Впервые — альманах ‘Денница’ на 1830 г. с. 122—134. Печатается по изд.: ПСС, т. II, с. 139—144.
1 Стих из эстетического трактата Буало ‘Поэтическое искусство’.
2 Взгляд на принципы перевода иностранных авторов на русский язык Вяземский изложил в предисловии к своему переводу романа Б. Констана ‘Адольф’ (см. с. 321 наст. тома).
3 В 1798 г. Карамзин издал в трех книгах альманах ‘Пантеон иностранной словесности’, в котором поместил переводы сочинений Плутарха, Тацита, Саллустия, Тассо, Бюффона, Ж.-Ж. Руссо, Франклина и др. писателей. Вяземский высоко оценил это издание Карамзина и собирался продолжить его, 18 ноября 1822 г. он писал Жуковскому: ‘Мне хотелось бы на досуге пристроить флигель к Пантеону иностранной литературы Карамзина, и желал бы тебя иметь своим архитектором и помощником’ (Гиллельсон, с. 70). В. Стефанович обследовала черновики переводов, сделанных Вяземским в конце 1822 г., и установила, что он перевел отрывки из сочинений Ж.-Ж. Руссо, Дидро, Рейналя, Вовенарга, Фенелона, Тома, Мабуля, Массильона, Лагарпа. По наблюдениям В. Стефанович, отрывки отбирались Вяземским по четырем идейным циклам: преступления и пороки абсолютизма, блага и выгоды ‘просвещенной’ государственности, нормы общественного поведения граждан, место и роль писателя в обществе (В. Стефанович. Французские писатели XVIII века в переводах П. А. Вяземского. — РЛ, 1966, No 3, с. 82—92).
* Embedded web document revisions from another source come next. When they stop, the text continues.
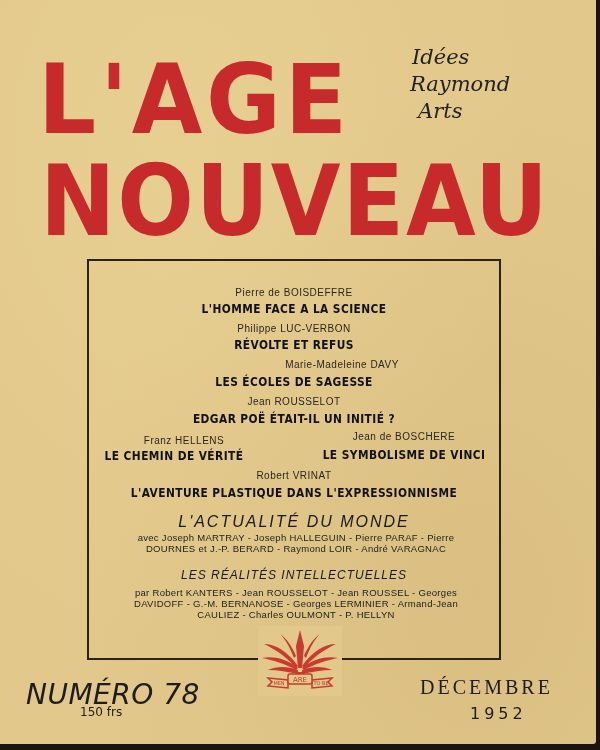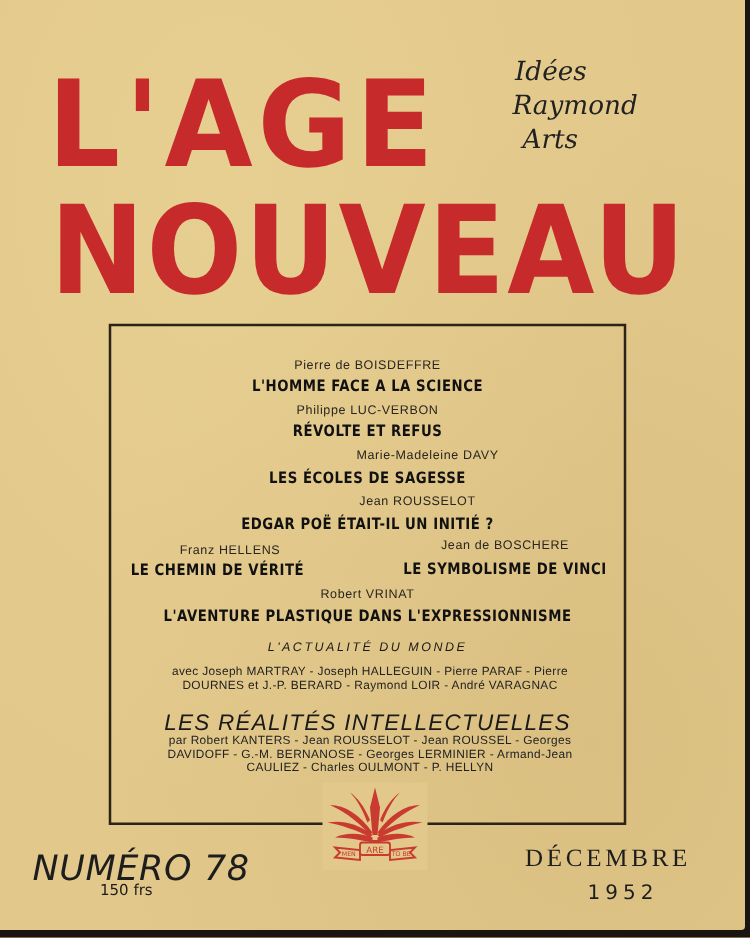--- a/index.html
+++ b/index.html
@@ -110,7 +110,7 @@
     <div class="c-author" style="top:98px;padding-left:48px;">Marie-Madeleine DAVY</div>
     <div class="c-title" style="top:113px;">LES ÉCOLES DE SAGESSE</div>
 
-    <div class="c-author" style="top:135px;padding-left:40px;">Jean ROUSSELOT</div>
+    <div class="c-author" style="top:135px;">Jean ROUSSELOT</div>
     <div class="c-title" style="top:150px;">EDGAR POË ÉTAIT-IL UN INITIÉ ?</div>
 
     <div class="c-author half-left" style="top:174px; left:0; width:190px;">Franz HELLENS</div>

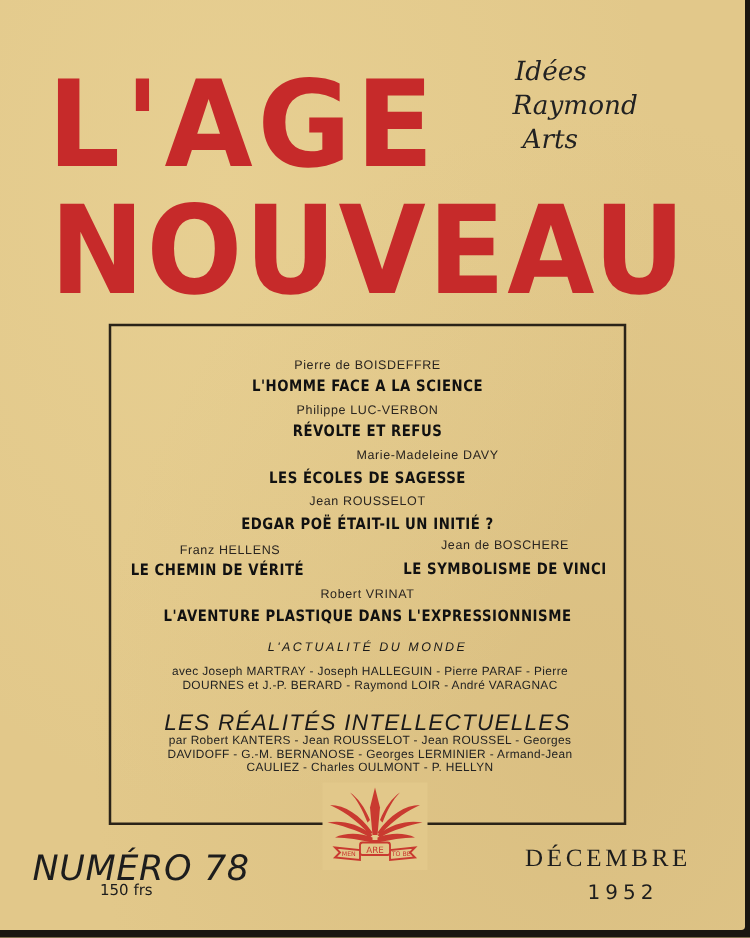--- a/index.html
+++ b/index.html
@@ -52,7 +52,7 @@
     }
     .c-section {
       position: absolute; left: 0; width: 100%; text-align: center;
-      font-family: "Liberation Sans", sans-serif; font-style: italic; font-size: 10px;
+      font-family: "Liberation Sans", sans-serif; font-style: italic; font-size: 16px;
       color: #1a1a1a; letter-spacing: 2px;
     }
     .c-section.small { font-size: 18px; letter-spacing: 1px; font-style: italic; }

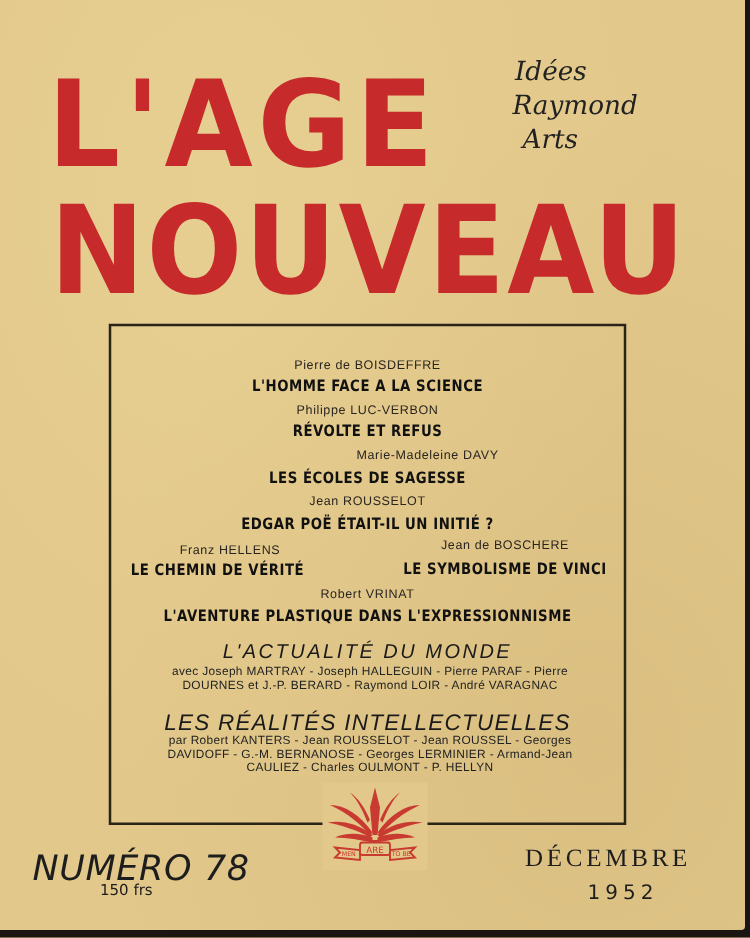--- a/index.html
+++ b/index.html
@@ -55,7 +55,7 @@
       font-family: "Liberation Sans", sans-serif; font-style: italic; font-size: 16px;
       color: #1a1a1a; letter-spacing: 2px;
     }
-    .c-section.small { font-size: 18px; letter-spacing: 1px; font-style: italic; }
+    .c-section.small { font-size: 12px; letter-spacing: 1px; font-style: italic; }
     .c-names {
       position: absolute; left: 14px; width: 386px; text-align: center;
       font-family: "Liberation Sans", sans-serif; font-size: 9.5px; line-height: 11px;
4 Слова Вяземского отразились в стихотворении Лермонтова ‘Журналист, читатель и писатель’ (1840), в котором читатель говорит: ‘И я скажу — нужна отвага, // Чтобы открыть… хоть ваш журнал // (Он мне уж руки обломал): // Во-первых, серая бумага, // Она, быть может, и чиста, // Да как-то страшно без перчаток…’
5 ‘Словарь академии Российской, производным порядком расположенный’ (1789—1794) или второе, более полное издание ‘Словарь академии Российской, по азбучному порядку расположенный’ (1806-1822).
6 ‘Атеней’ (1828—1830) — литературно-научный журнал, который издавал профессор Московского университета М. Г. Павлов, издатель исповедовал устаревшие литературные взгляды.